Capturing intimate nude portraits of women on webcams across the world

Alexandra Leese’s Me + Mine flips the historical power dynamic of the male gaze on the female nude, giving subjects autonomy over their image, and celebrating women’s bodies in comfortable, happy spaces

In the early weeks of the UK’s first lockdown, Alexandra Leese opened her laptop, switched on its camera – the screen mirroring her nude body – and pressed record. The timestamp blinked as she positioned herself on her bed, looking over her shoulder into her own image, her gaze staring back onto itself. Leese later replayed the footage on her TV, settling on a frame where her feet reach towards the lens, and captured it as a photograph.

This self-portrait is printed on the final page of her latest photobook, Me + Mine. It is a project that initially began as an exploration about Leese’s relationship with her own body, which blossomed into a collaboration with women from all across the world – from close friends to strangers. Between April and October, Leese conducted 43 nude portrait shoots with women over video calls. “It was just me, them, and a laptop or a phone,” she says. “They were essentially in charge of helping me get the right angle and position.” Just as she had with her own portrait, she reviewed each shoot and photographed her favourite frames with either a 35mm Leica or Polaroid camera.

All these women now join her on the pages of Me + Mine, represented by a single photograph opposite an almost blank page which details their name, location, and the frame’s timestamp. The empty space offering respite for these intimate vignettes to stretch out and breathe.

Nude portraits of women have historically been lensed by the male gaze, often considering the sitters as muses rather than co-authors of the image. Me + Mine flips this power dynamic upside-down, with Leese offering the women autonomy over how nude they felt comfortable being, where they wanted to be photographed, and what their final image would be. “As a photographer, the power is usually in our hands. Here, the power is in their hands,” she says. “I think, especially with women’s bodies, it was important for me to make sure that I gave them that.” The women could also pull their image from the project at any time. It never happened, but it was a situation she was prepared for. “I would never dream of publishing something that someone wasn’t happy with,” Leese asserts.

Me + Mine is not solely for her own fulfillment, it’s about the women, for the women. “It was a way for the women involved to be proud, to feel beautiful,” she explains. “To feel like their body was theirs and only theirs to do what they wanted.” It’s this reason why she is donating all of the profits of the self-published photobook to three organisations based in the UK and the US; the Black Trans Femme in the Arts Collective, the Trans Law Center, and the Rape and Sexual Abuse Support Centre.

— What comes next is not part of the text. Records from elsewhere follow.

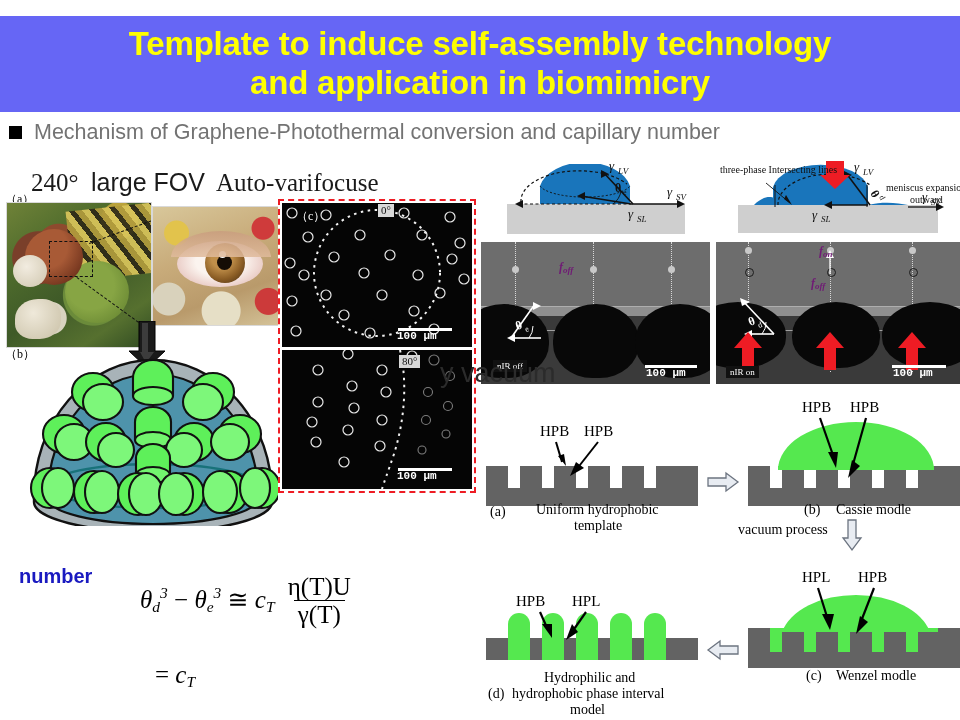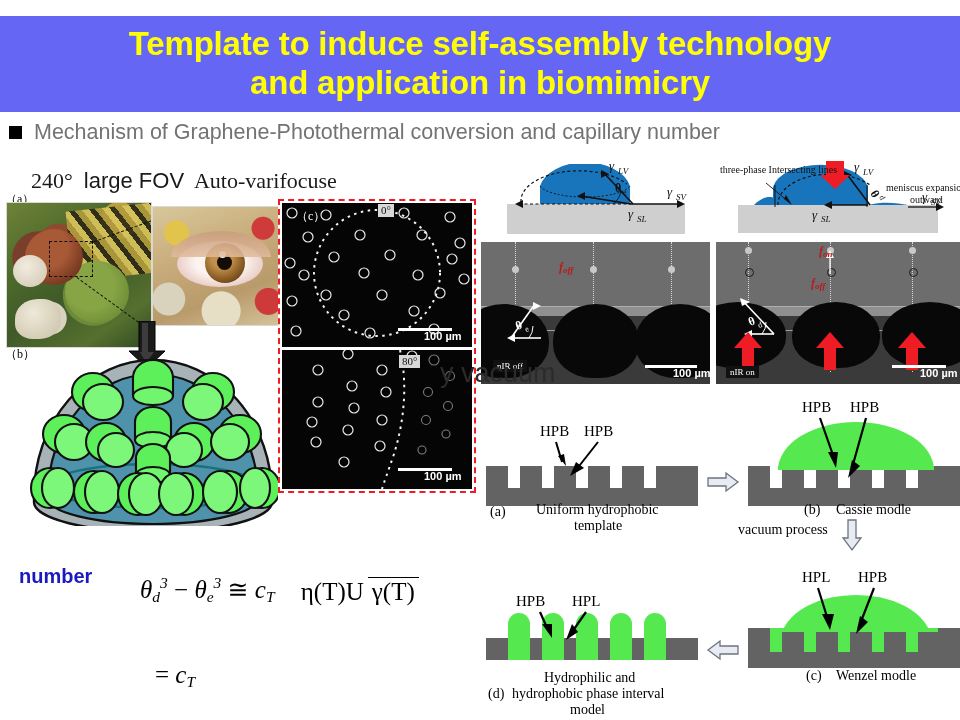"240° large FOV Auto-varifocuse" .fov-cap { font-size: 22px -> 25px }
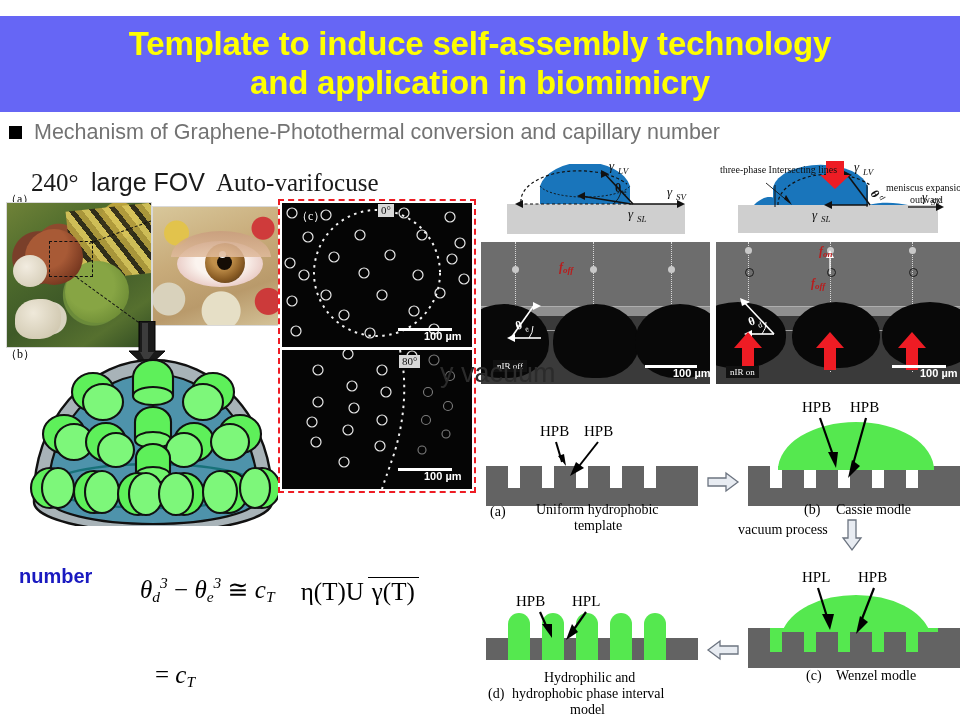"fon" .sem-f { color: #b91c1c -> #701a75 }
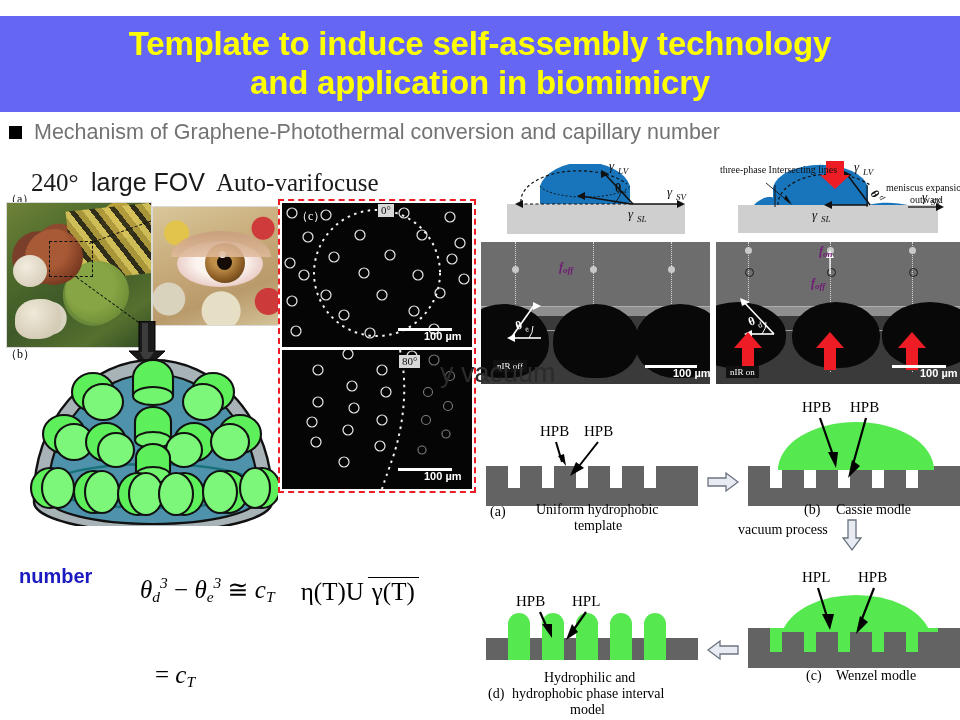"100 µm" .scale-txt { font-family: Liberation Sans, sans-serif -> Liberation Mono, monospace; margin-left: 27px -> none }
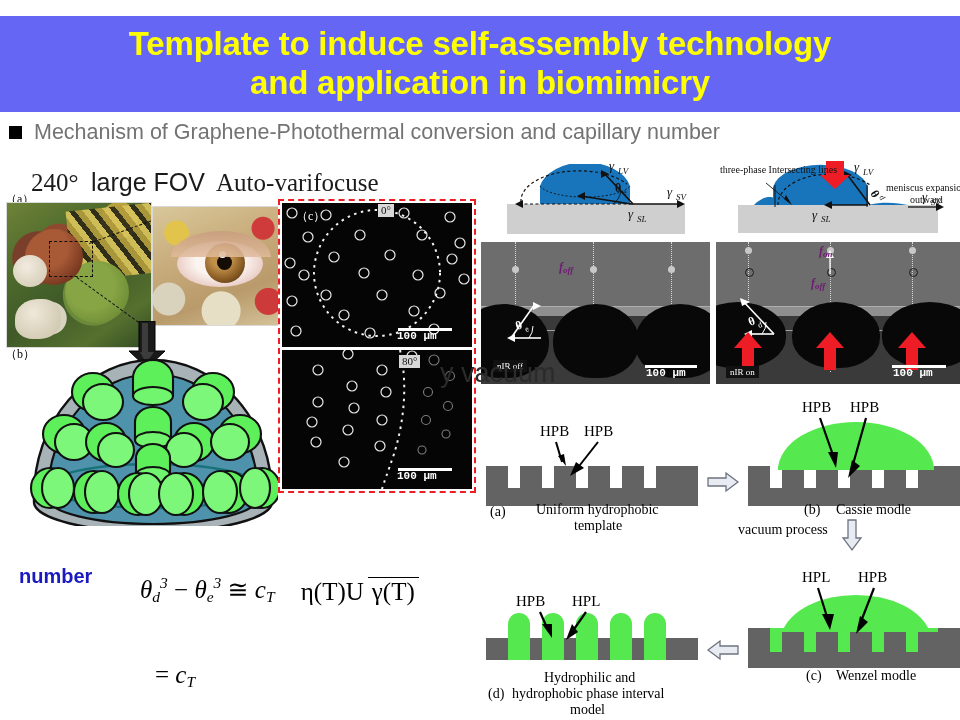"η(T)U" .frac { flex-direction: none -> column; margin: 0 16px -> 0 3px }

“The male gaze has taught women to hold themselves in a certain way – a way that is sexy or inviting to men. I wanted to explore beauty as how we are when we’re relaxed and comfortable… not when our backs are arched, our tummies are sucked in, and our lips are pouted” – Alexandra Leese

From the inception of Me + Mine, Leese was set on avoiding the tropes of the nude portrait dictated by the male gaze. As all the shoots were undertaken remotely, she also had the added challenge of “reading the room, without being in the room”. She was conscious of directing the women into poses that felt natural and comfortable, to evoke – as she and Xoài Pham write in the foreword – “the safety we feel when no one is looking”.

“The male gaze has taught women to hold themselves in a certain way – a way that is sexy or inviting to men. It’s very evident in imagery, particularly with nudes,” she says. “I wanted to explore beauty as how we are when we’re relaxed and comfortable, when we feel content and happy and good about ourselves. Not when our backs are arched, our tummies are sucked in, and our lips are pouted.”

When considering the title, Me + Mine, Leese wanted it to act as a declaration that women, and only women, are in control of their bodies. “It seems like such an obvious thing to say”, she observes, “that our bodies are our own. But the sad reality is everything we’re told in society makes us feel otherwise.”

Xoài Pham – who co-wrote the photobook’s introduction with Leese – had originally planned to be photographed in her underwear, but decided to go nude at the last minute. “I wanted to challenge myself,” she says. “I’ve never been so exposed in a photo shoot. But I’m committed to expanding the kinds of images that exist of trans women of colour.” In her portrait, she rests on her bed, her expression serene, her body at home. “It’s imperative for us to be visualised beyond sexual consumption,” she adds. “I am empowered by the vast possibilities of how we show up in the world. We are reflections of one another’s humanity, and our differences make us even more beautiful.”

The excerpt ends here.